Twitter has been dragged into the Washington feud pitting Saudi dissident Ali al-Ahmed against the government of Saudi Arabia and its US agents.
Ahmed, the director of the now-dormant Institute for Gulf Affairs in Washington, sued the social media giant in US district court in New York on Monday. He accuses Twitter of failing to protect his account from being hacked and refusing to reinstate an account that has been suspended since 2018, alleging that Saudi funding for the company played a part.
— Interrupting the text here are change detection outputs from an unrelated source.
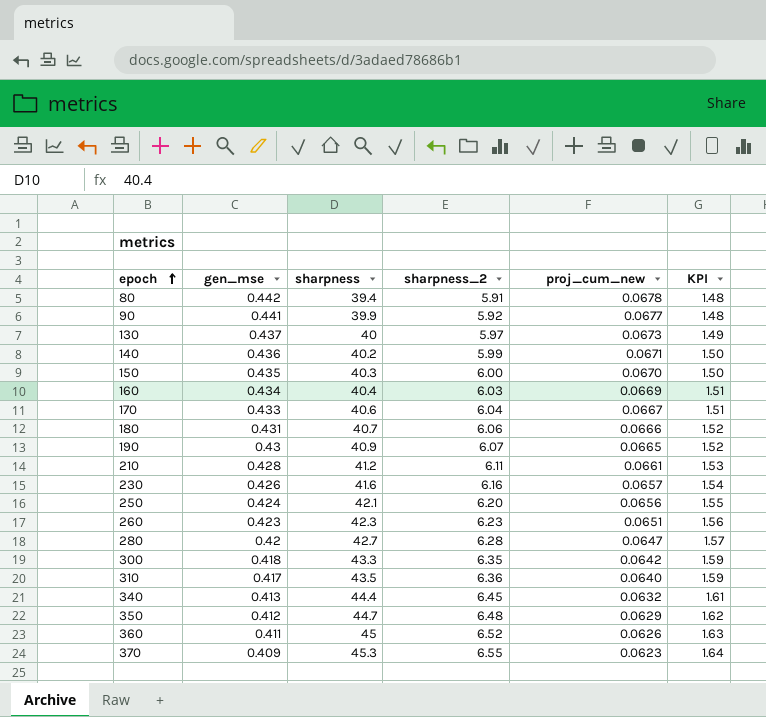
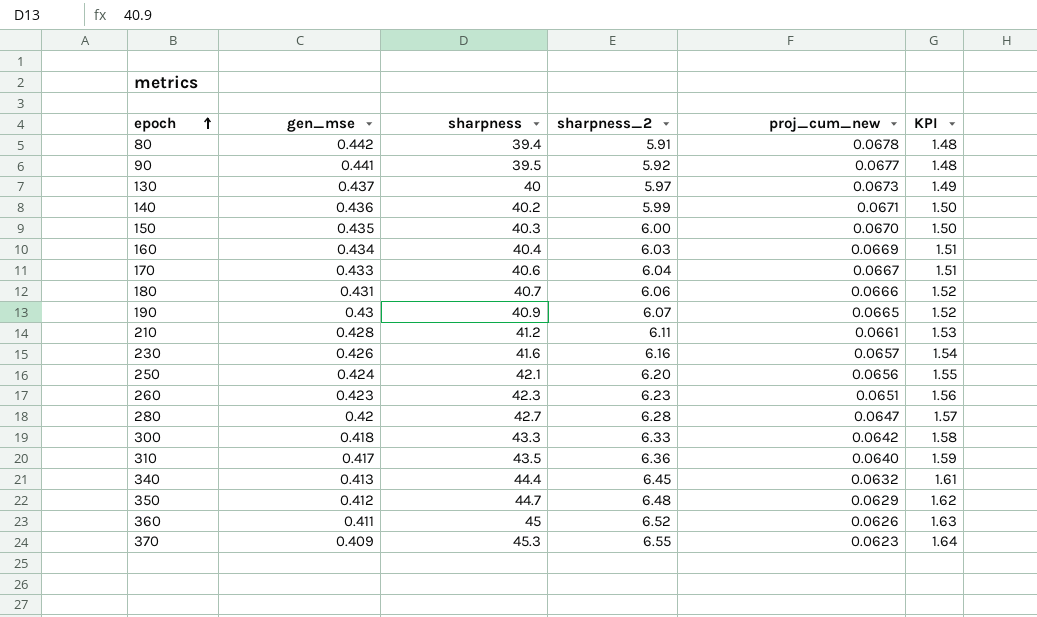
90 | sharpness: 39.9 -> 39.5
300 | sharpness_2: 6.35 -> 6.33
300 | KPI: 1.59 -> 1.58

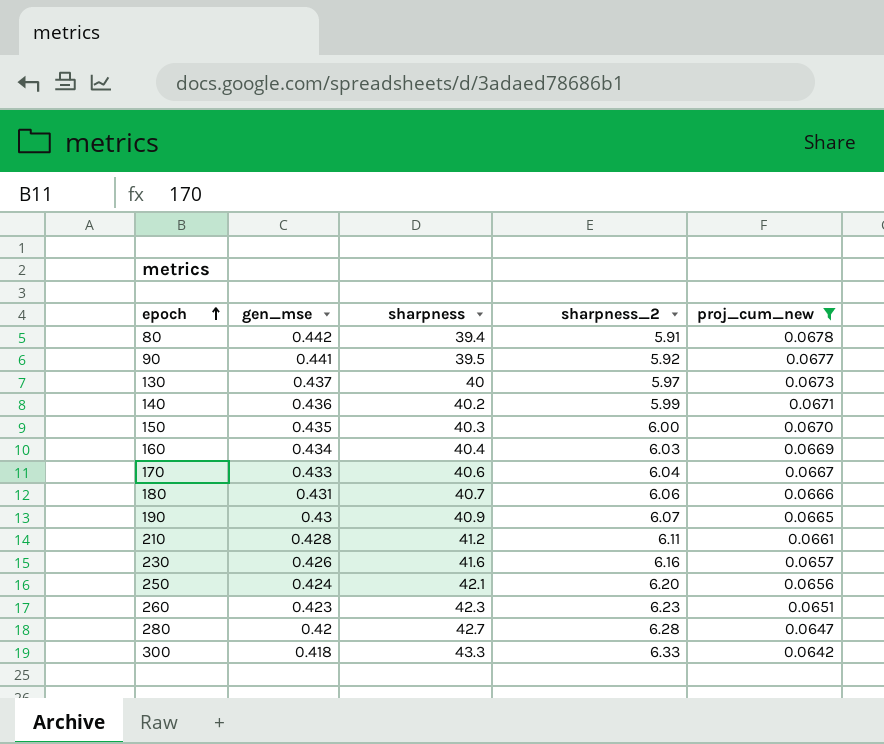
filter: none -> proj_cum_new >= 0.0642
column KPI | formula: [sharpness_2] * 0.25 -> none

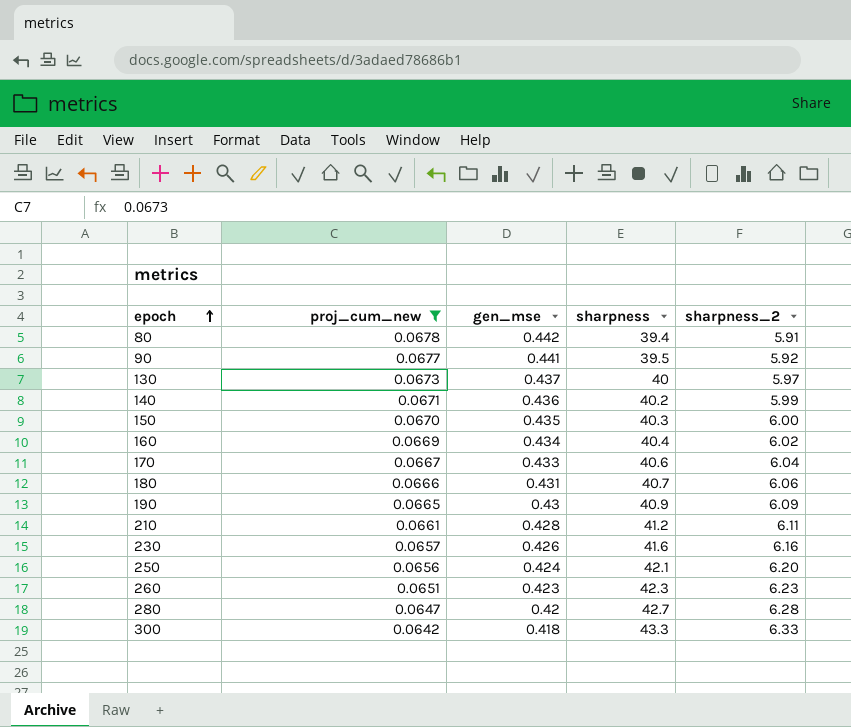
column proj_cum_new | position: 5 -> 2
160 | sharpness_2: 6.03 -> 6.02
190 | sharpness_2: 6.07 -> 6.09

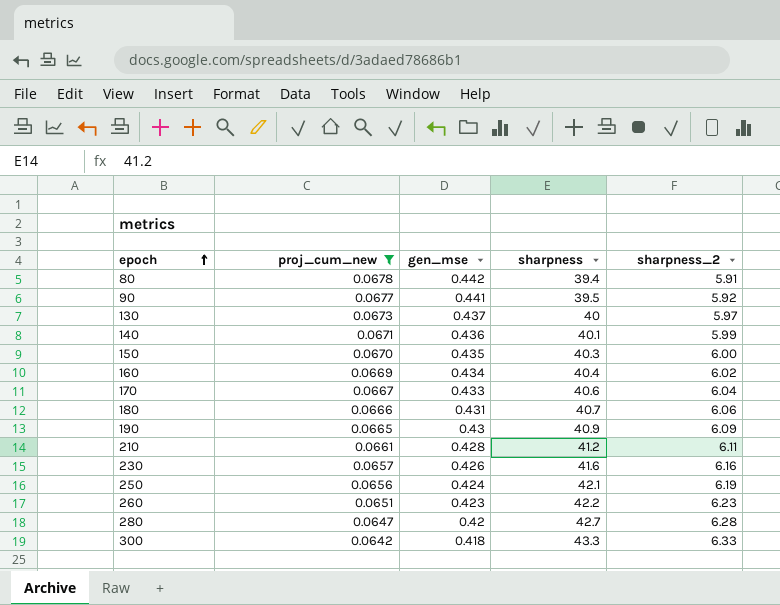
140 | sharpness: 40.2 -> 40.1
250 | sharpness_2: 6.20 -> 6.19
260 | sharpness: 42.3 -> 42.2

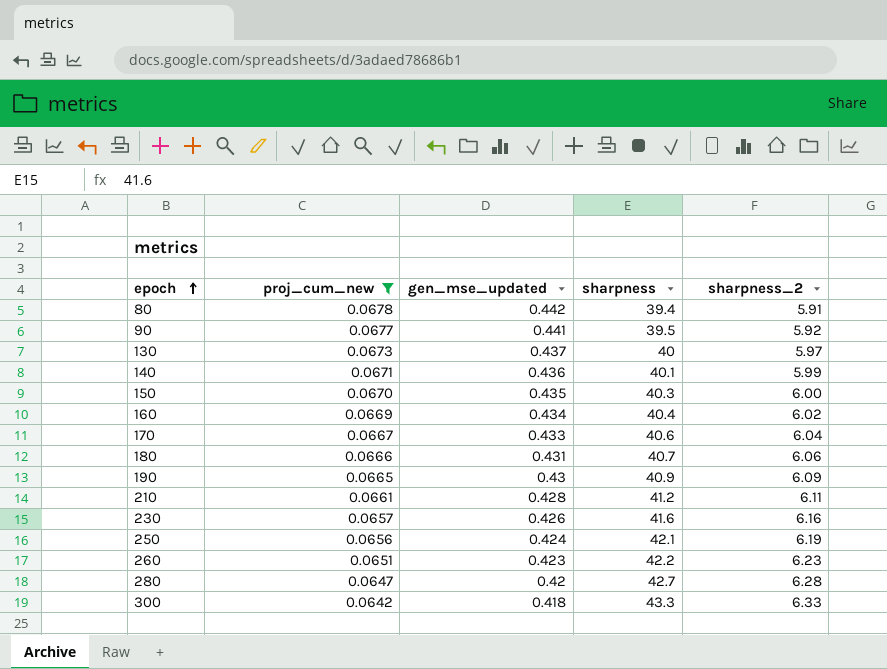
column name: gen_mse -> gen_mse_updated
“Twitter continues to bar Mr. Al-Ahmed from access or use presumably,” the suit alleges, “because Twitter is in league with the KSA [Kingdom of Saudi Arabia]; preferring access to the KSA over human rights, freedom and abiding by the terms of its owner agreements.”
Twitter did not respond to a request for comment.
The lawsuit is the latest wrinkle in a years-long saga that began around 2013 when two Twitter employees, Ali Alzabarah and Ahmad Abouammo, allegedly accessed the company’s information on several Saudi dissidents, including Ahmed. The US Justice Department charged both men with being Saudi spies last year.
Then in June of 2018, Ahmed sued the founder of a pro-Saudi advocacy group who called him a terrorist in an interview with a US blogger. The suit against Salman al-Ansari and his Saudi American Public Relation Affairs Committee (SAPRAC) was filed in DC court.
A supposedly independent advocacy group, SAPRAC was forced to register as a foreign agent by the Department of Justice in 2017, according to an advisory opinion that Foreign Lobby Report first reported on June 2. The department’s Foreign Agents Registration Act (FARA) office concluded that the “principal beneficiary” of his anti-Qatar media campaign “was and is the Saudi government.”
In both lawsuits, Ahmed is being represented by David Schwartz of New York law firm Gerstman Schwartz. The firm previously lobbied for the Libyan Investment Authority in Tripoli.
And the lobbying connections don’t end there: Gotham Government Relations, the lobbying firm founded by Schwartz and his law partner Bradley Gerstman, has also been lobbying on behalf of Ahmed’s Institute for Gulf Affairs since May 2019. The firm has disclosed $60,000 in payments since then, but no activity under the Lobbying Disclosure Act.